→ **What is needed**
Give the records again exactly as written. Leave out the pictures.

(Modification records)
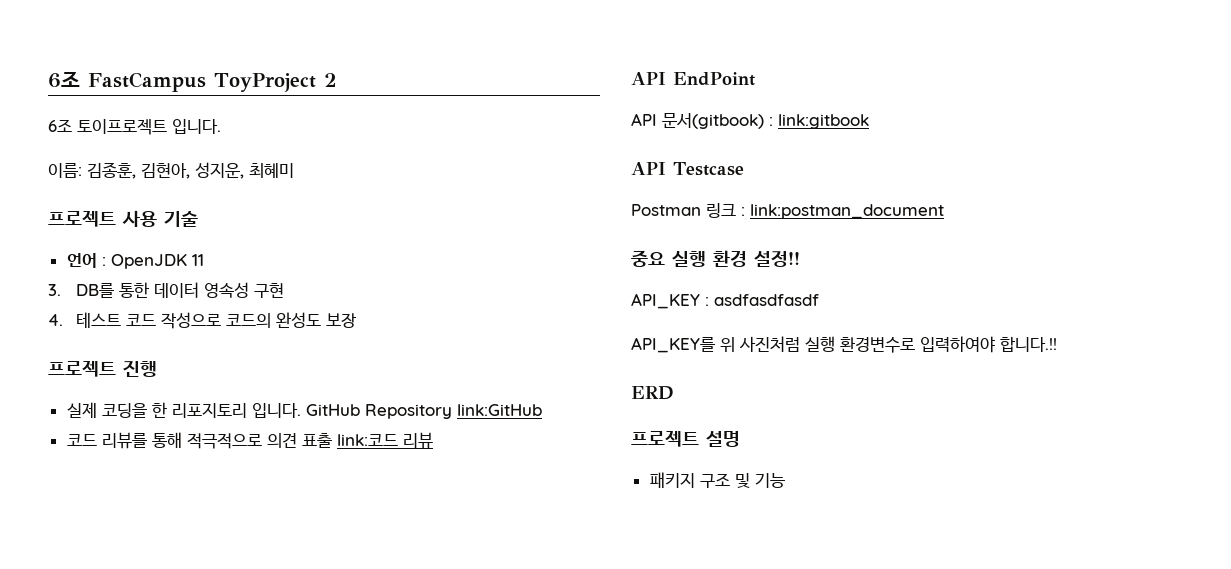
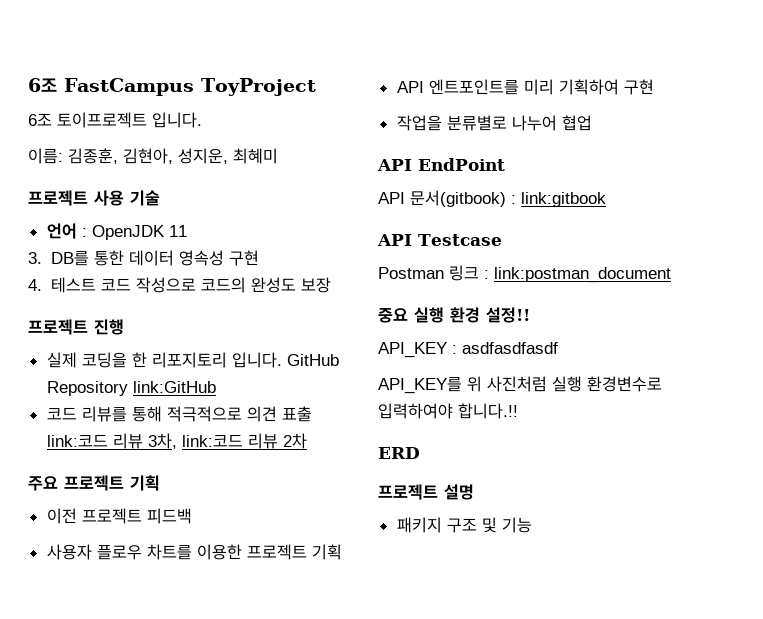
- 6조 FastCampus ToyProject 2
+ 6조 FastCampus ToyProject
- 코드 리뷰를 통해 적극적으로 의견 표출 link:코드 리뷰
+ 코드 리뷰를 통해 적극적으로 의견 표출 link:코드 리뷰 3차, link:코드 리뷰 2차
+ 주요 프로젝트 기획
+ 이전 프로젝트 피드백
+ 사용자 플로우 차트를 이용한 프로젝트 기획
+ API 엔트포인트를 미리 기획하여 구현
+ 작업을 분류별로 나누어 협업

→ **Exercise response**
- 6조 FastCampus ToyProject 2
+ 6조 FastCampus ToyProject
- 코드 리뷰를 통해 적극적으로 의견 표출 link:코드 리뷰
+ 코드 리뷰를 통해 적극적으로 의견 표출 link:코드 리뷰 3차, link:코드 리뷰 2차
+ 주요 프로젝트 기획
+ 이전 프로젝트 피드백
+ 사용자 플로우 차트를 이용한 프로젝트 기획
+ API 엔트포인트를 미리 기획하여 구현
+ 작업을 분류별로 나누어 협업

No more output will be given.